Readable String Concatenation

When interviewing for .NET jobs, invariably something comes up along the lines of: “If you had to join a number of strings together, how would you do it?”. Sadly, the desired answer is usually a combination of micro-optimisation, and poor awareness of the relative performance of various string concatenation methods - a textbook StringBuilder implementation.

Regardless of which method you use, you can’t escape the fact that most string concatenation code is ugly as hell, let’s look at a few ways you could create a comma separated list of customers names, each one surrounded with quotes:

// Set up our test data
const string separator = ", ";
const string quote = "'";
var customers = new[] { "Chuck Norris", "Bruce Lee", "Bear Grylls", "Ray Mears" }
  .Select(x => new Customer { Name = x });
// Standard string concatenation
string result = string.Empty;
foreach (var customer in customers)
{
  result += quote + customer.Name + quote;
  if (customer != customers.Last())
  {
    result += separator;
  }
}

return result;
// Textbook StringBuilder usage
var builder = new StringBuilder();
foreach (var customer in customers)
{
  builder.Append(quote);
  builder.Append(customer.Name);
  builder.Append(quote);
  if (customer != customers.Last())
  {
    builder.Append(separator);
  }
}

return builder.ToString();
// It gets a little better with string.join
var names = customers.Select(x => quote + x.Name + quote);
var nameArray = names.ToArray();

return string.Join(separator, nameArray);

It’s surprising how this fairly simple task turns into such a lot of code, none of it particularly intention-revealing. The most unfriendly one appears to be the StringBuilder implementation.
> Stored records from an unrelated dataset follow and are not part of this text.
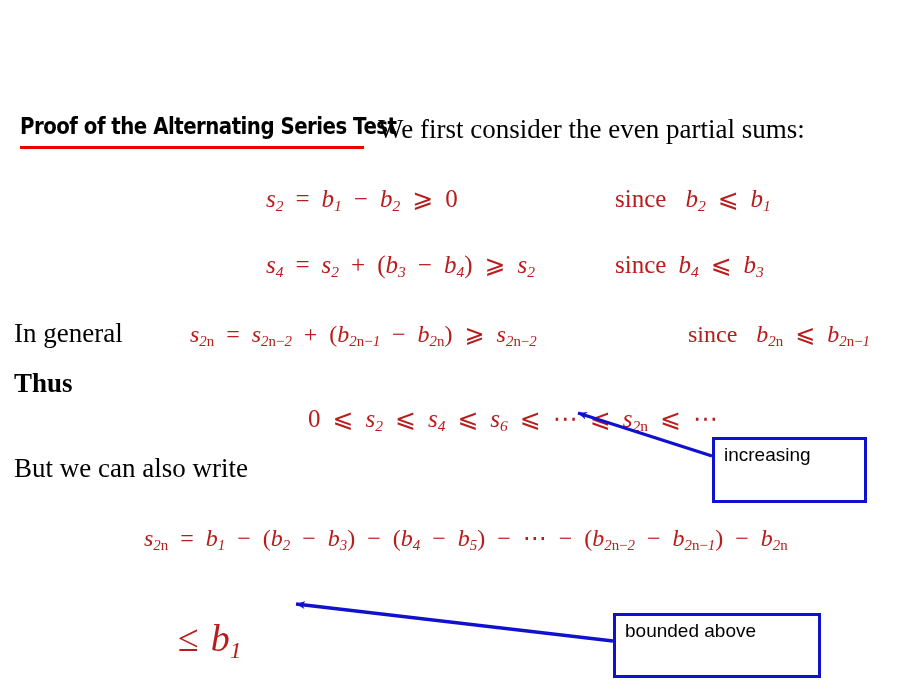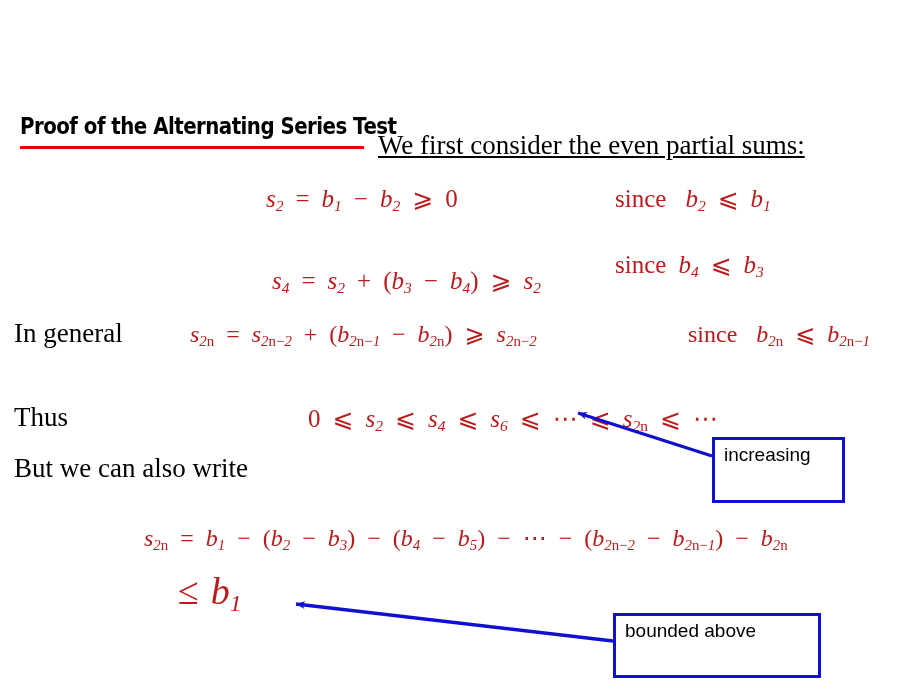--- a/index.html
+++ b/index.html
@@ -126,7 +126,7 @@
     <div class="title-rule"></div>
   </div>
 
-  <div class="prose" style="left:378px; top:132px;text-decoration:underline;">We first consider the even partial sums:</div>
+  <div class="prose" style="left:378px; top:116px;">We first consider the even partial sums:</div>
 
   <div class="math" style="left:266px; top:186px;">
     <span aria-hidden="true">s<sub>2</sub><span class="sp2"></span><span class="op">=</span><span class="sp2"></span>b<sub>1</sub><span class="sp2"></span><span class="op">−</span><span class="sp2"></span>b<sub>2</sub><span class="sp2"></span><span class="op">⩾</span><span class="sp2"></span><span class="num">0</span></span>

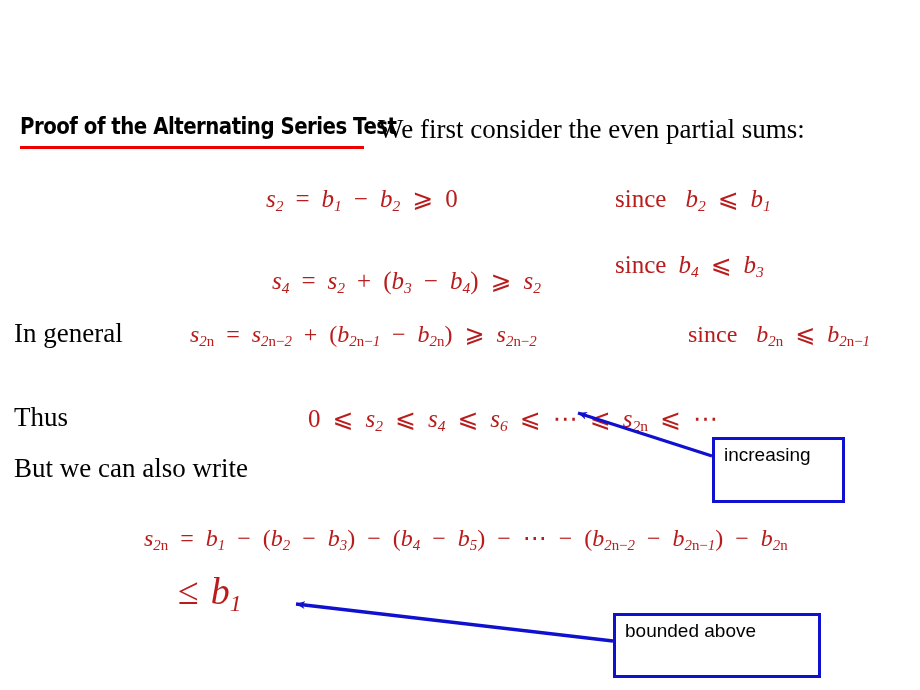--- a/index.html
+++ b/index.html
@@ -135,7 +135,7 @@
     <span class="rm">since</span><span class="sp2"></span><span class="sp"></span>b<sub>2</sub><span class="sp2"></span><span class="op">⩽</span><span class="sp2"></span>b<sub>1</sub>
   </div>
 
-  <div class="math" style="left:272px; top:252px;margin-top:16px;">
+  <div class="math" style="left:266px; top:252px;">
     s<sub>4</sub><span class="sp2"></span><span class="op">=</span><span class="sp2"></span>s<sub>2</sub><span class="sp2"></span><span class="op">+</span><span class="sp2"></span><span class="paren">(</span>b<sub>3</sub><span class="sp2"></span><span class="op">−</span><span class="sp2"></span>b<sub>4</sub><span class="paren">)</span><span class="sp2"></span><span class="op">⩾</span><span class="sp2"></span>s<sub>2</sub>
   </div>
   <div class="math" style="left:615px; top:252px;">

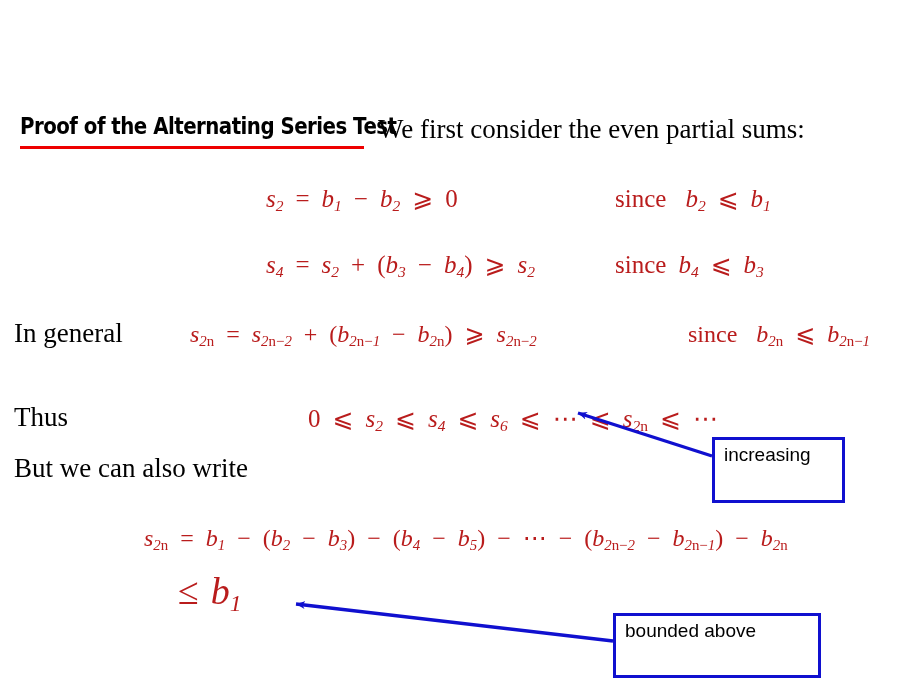--- a/index.html
+++ b/index.html
@@ -150,7 +150,7 @@
     <span class="rm">since</span><span class="sp2"></span><span class="sp"></span>b<sub>2<span class="rmsub">n</span></sub><span class="sp2"></span><span class="op">⩽</span><span class="sp2"></span>b<sub>2<span class="rmsub">n</span><span class="op">−</span>1</sub>
   </div>
 
-  <div class="prose" style="left:14px; top:404px;">Thus</div>
+  <div class="prose" style="left:14px; top:370px;font-weight:bold;">Thus</div>
   <div class="math" style="left:308px; top:382px;margin-top:24px;">
     <span class="num">0</span><span class="sp2"></span><span class="op">⩽</span><span class="sp2"></span>s<sub>2</sub><span class="sp2"></span><span class="op">⩽</span><span class="sp2"></span>s<sub>4</sub><span class="sp2"></span><span class="op">⩽</span><span class="sp2"></span>s<sub>6</sub><span class="sp2"></span><span class="op">⩽</span><span class="sp2"></span><span class="op">⋯</span><span class="sp2"></span><span class="op">⩽</span><span class="sp2"></span>s<sub>2<span class="rmsub">n</span></sub><span class="sp2"></span><span class="op">⩽</span><span class="sp2"></span><span class="op">⋯</span>
   </div>

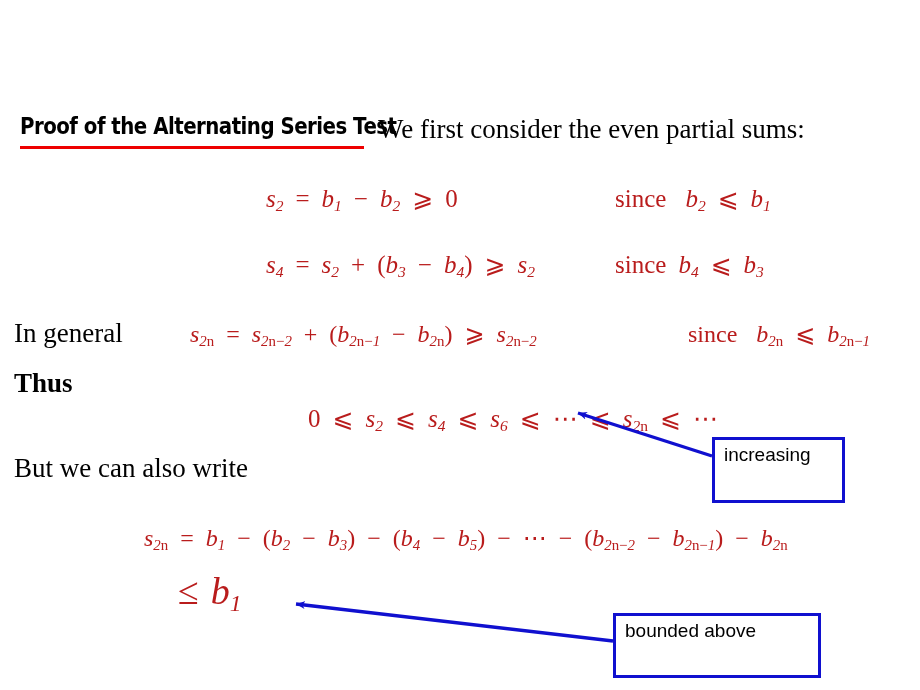--- a/index.html
+++ b/index.html
@@ -165,7 +165,7 @@
     <span class="op">≤</span><span class="sp2"></span>b<sub>1</sub>
   </div>
 
-  <div class="callout" style="left:712px; top:437px; width:133px; height:66px;">
+  <div class="callout" style="left:712px; top:437px; width:155px; height:66px;">
     <span class="callout-label">increasing</span>
   </div>
 

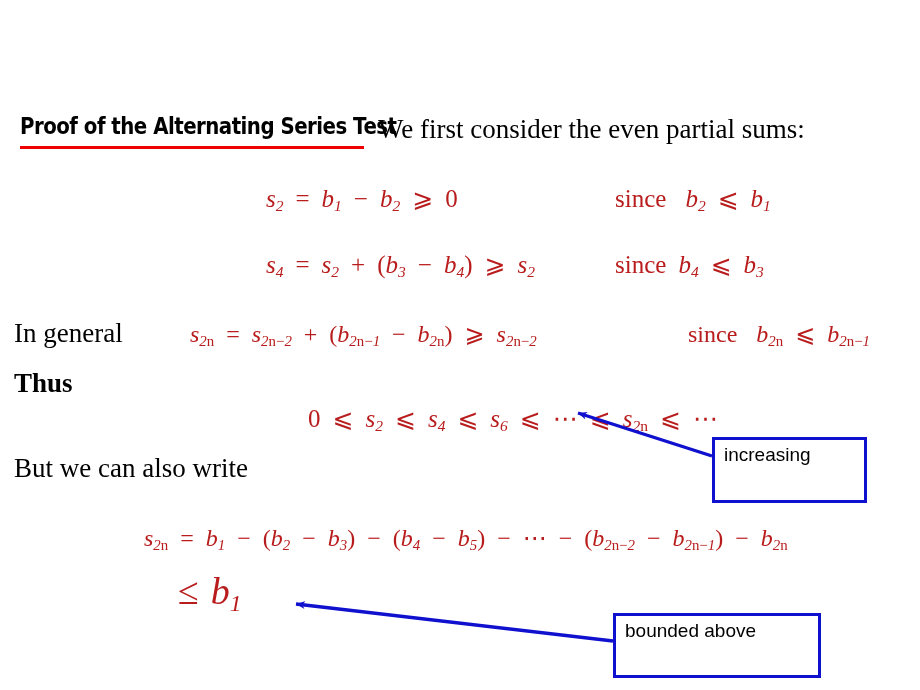--- a/index.html
+++ b/index.html
@@ -161,7 +161,7 @@
     s<sub>2<span class="rmsub">n</span></sub><span class="sp2"></span><span class="op">=</span><span class="sp2"></span>b<sub>1</sub><span class="sp2"></span><span class="op">−</span><span class="sp2"></span><span class="paren">(</span>b<sub>2</sub><span class="sp2"></span><span class="op">−</span><span class="sp2"></span>b<sub>3</sub><span class="paren">)</span><span class="sp2"></span><span class="op">−</span><span class="sp2"></span><span class="paren">(</span>b<sub>4</sub><span class="sp2"></span><span class="op">−</span><span class="sp2"></span>b<sub>5</sub><span class="paren">)</span><span class="sp2"></span><span class="op">−</span><span class="sp2"></span><span class="op">⋯</span><span class="sp2"></span><span class="op">−</span><span class="sp2"></span><span class="paren">(</span>b<sub>2<span class="rmsub">n</span><span class="op">−</span>2</sub><span class="sp2"></span><span class="op">−</span><span class="sp2"></span>b<sub>2<span class="rmsub">n</span><span class="op">−</span>1</sub><span class="paren">)</span><span class="sp2"></span><span class="op">−</span><span class="sp2"></span>b<sub>2<span class="rmsub">n</span></sub>
   </div>
 
-  <div class="math big" style="left:178px; top:572px;">
+  <div class="math big" style="left:178px; top:619px;">
     <span class="op">≤</span><span class="sp2"></span>b<sub>1</sub>
   </div>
As a side note, I expect most people wouldn’t bother defining constants for ‘quote’ and ‘separator’, since they’re unlikely to change, and only one character long anyway, but in this case having an obvious and explicit name for each one makes it clearer at a first glance to see the intention behind the code (see ScreechinglyObviousCode).

With a few very simple extension methods, which look like they would come in handy all over, we can reduce this task to the amount of code that it seems like it should take - a screamingly obvious one-liner.

public static string ConcatStrings(this IEnumerable<string> source, string separator)
{
  if (source == null) throw new ArgumentNullException("source");
  return string.Join(separator, source.ToArray());
}

public static string Wrap(this string source, string wrapper)
{
  return wrapper + source + wrapper;
}

Now we can use this:

return customers.Select(x => x.Name.Wrap(quote)).ConcatStrings(separator);

It’s always worth adding a few simple utility methods to help make your core business logic code more readable and intention-revealing. With extension methods our utility functions can be easily discoverable and obviously named (no more big-bag-o-crap static utility classes with hundreds of badly-named, unrelated functions!)